The first linear layer produces 64 outputs. This 4× expansion gives the model more room to compute complex features.

x = [xi.relu() ** 2 for xi in x]

Applies \(\text{ReLU}(x)^2 = (\max(0, x))^2\):

\[\text{ReLU}^2(x) = \begin{cases} x^2 & \text{if } x > 0 \\ 0 & \text{if } x \leq 0 \end{cases}\]

Why not just a linear function? Because two linear layers in sequence are equivalent to a single linear layer. The non-linearity is what lets the MLP compute complex functions.

x = linear(x, state_dict[f'layer{li}.mlp_fc2'])   # mlp_fc2 is 16 × 64

Project back down from 64 to 16 dimensions. The model "decides" what's worth keeping in just 16 numbers.
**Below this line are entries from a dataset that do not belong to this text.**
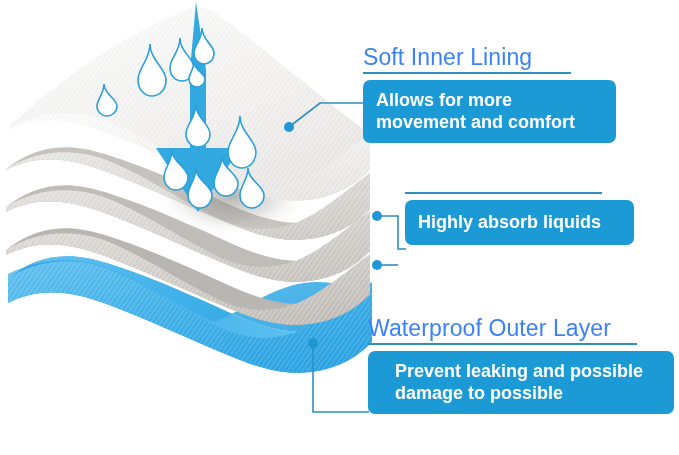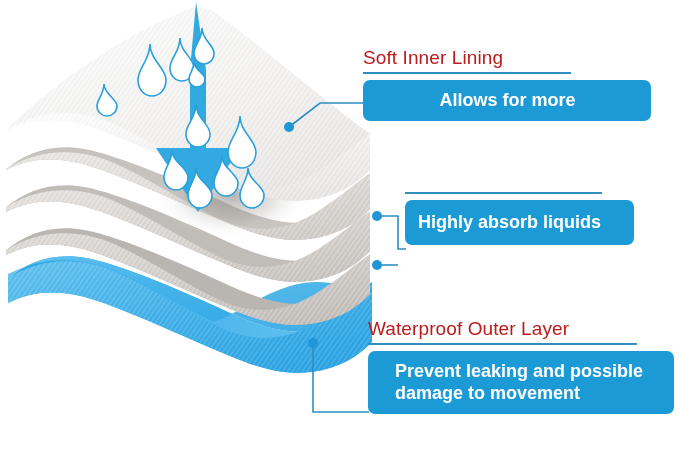"Soft Inner Lining" .callout-heading { color: #b91c1c -> #3b82f6; font-size: 19px -> 23px }
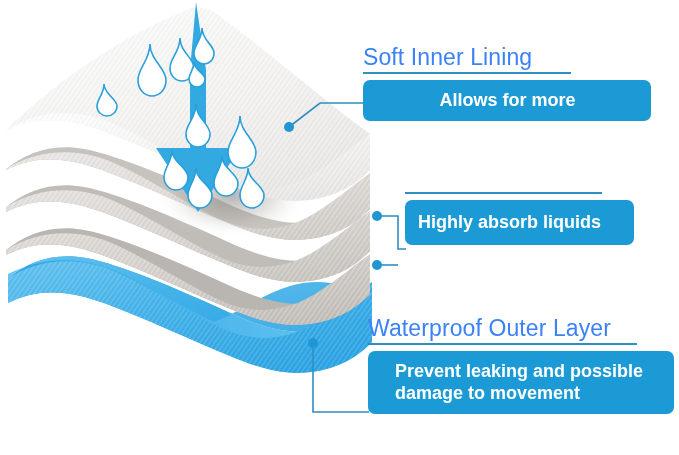"Allows for more" #callout-soft-inner-lining .callout-box { text-align: center -> none; width: 288px -> 253px }
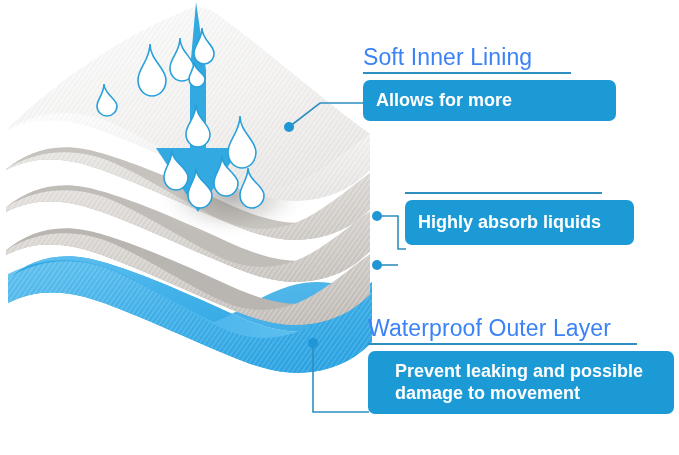"movement and comfort" span { html: none -> <span>movement and comfort</span> }
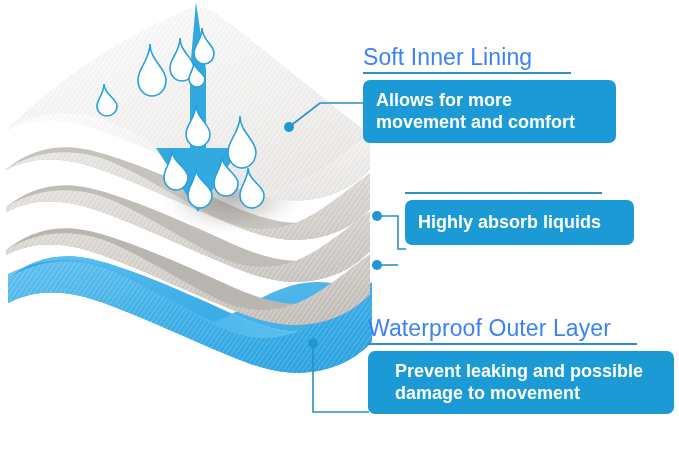"damage to movement" span { text: movement -> possible }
What Does the MLP Actually Do?

MLP as a Memory Bank

Researchers have found that MLP layers in Transformers act as memory banks:

  • The first layer's weights (64×16) contain keys — patterns to match against
  • The activation function acts as a gate — turning off irrelevant patterns
  • The second layer's weights (16×64) contain values — information to inject when a pattern matches
"If input looks like [pattern A]" → inject [knowledge A]
"If input looks like [pattern B]" → inject [knowledge B]
Terminology
Term Meaning
MLP Multi-Layer Perceptron — a two-layer feedforward network
Activation function A non-linear function between layers (here: ReLU²)
Expansion ratio Factor by which the hidden dimension expands (4× here)
Feedforward Information flows in one direction (no loops)
Non-linearity Any function that isn't \(f(x) = ax + b\)